##### Entries shown
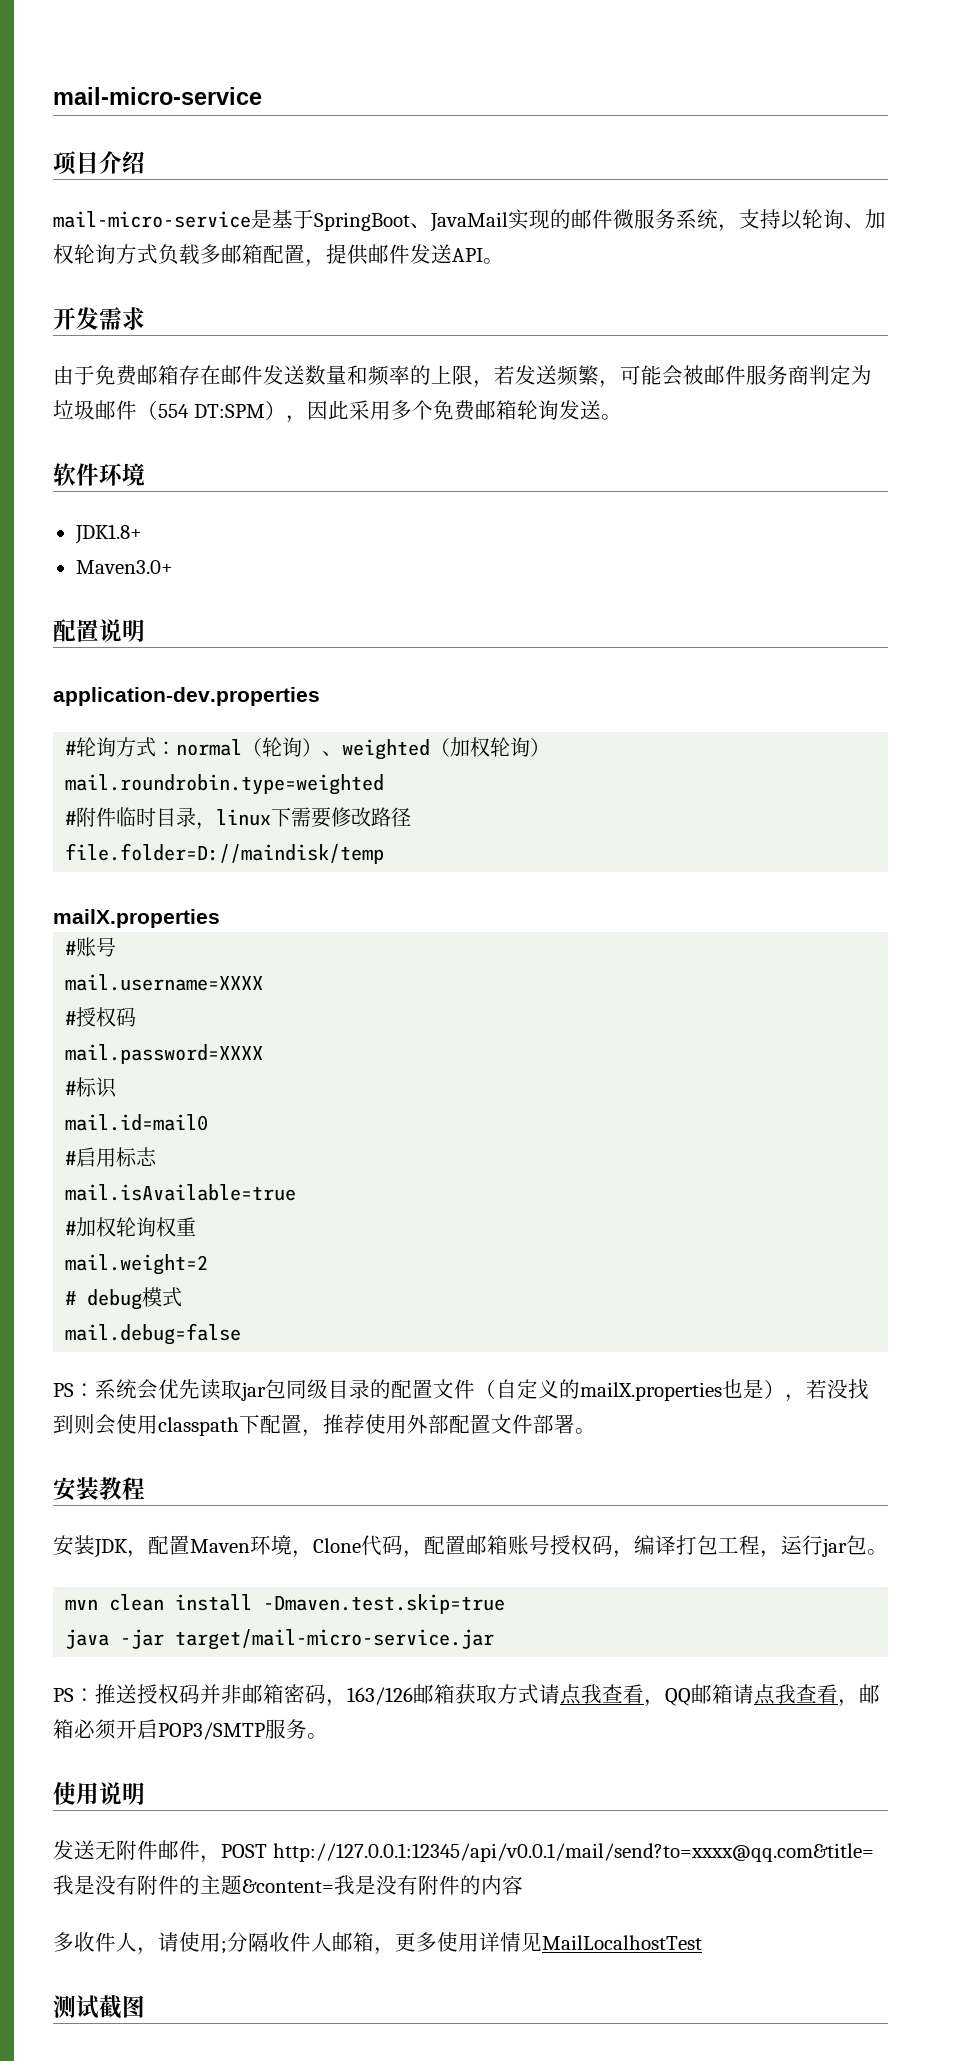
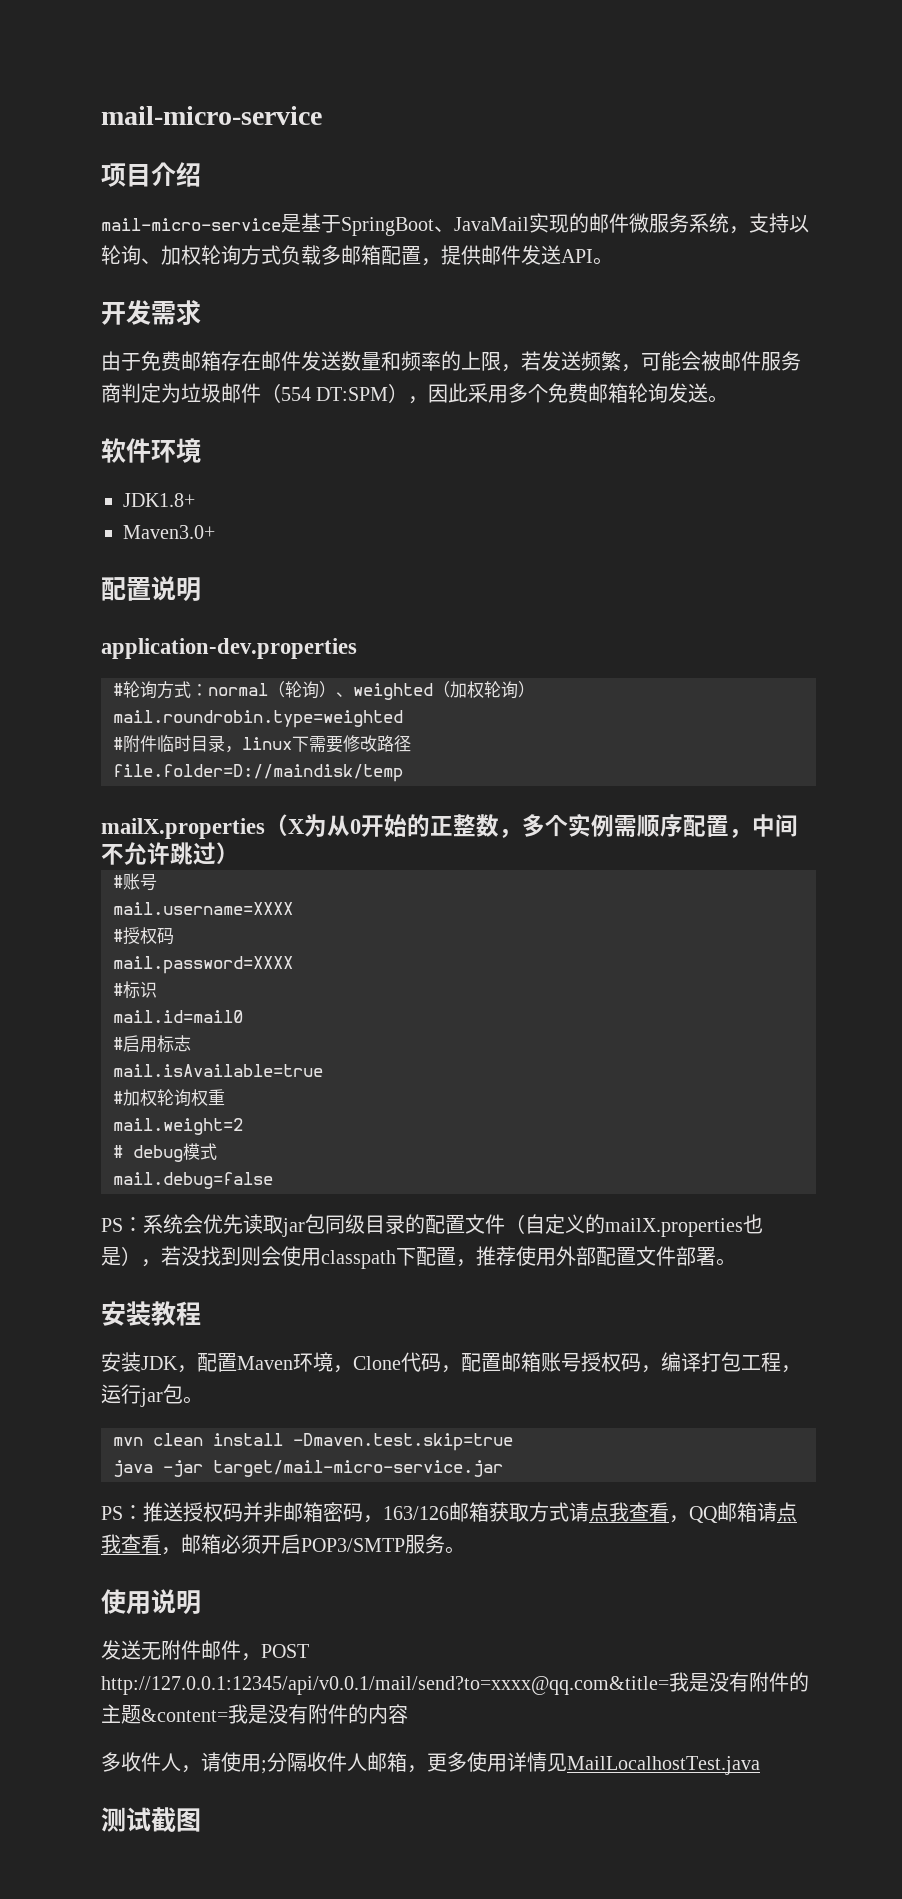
  file.folder=D://maindisk/temp
- mailX.properties
+ mailX.properties（X为从0开始的正整数，多个实例需顺序配置，中间不允许跳过）
- 多收件人，请使用;分隔收件人邮箱，更多使用详情见MailLocalhostTest
+ 多收件人，请使用;分隔收件人邮箱，更多使用详情见MailLocalhostTest.java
##########
» Task to carry out:
Copy the data word for word. Pictures do not go in the copy.

» Task output:
  file.folder=D://maindisk/temp
- mailX.properties
+ mailX.properties（X为从0开始的正整数，多个实例需顺序配置，中间不允许跳过）
- 多收件人，请使用;分隔收件人邮箱，更多使用详情见MailLocalhostTest
+ 多收件人，请使用;分隔收件人邮箱，更多使用详情见MailLocalhostTest.java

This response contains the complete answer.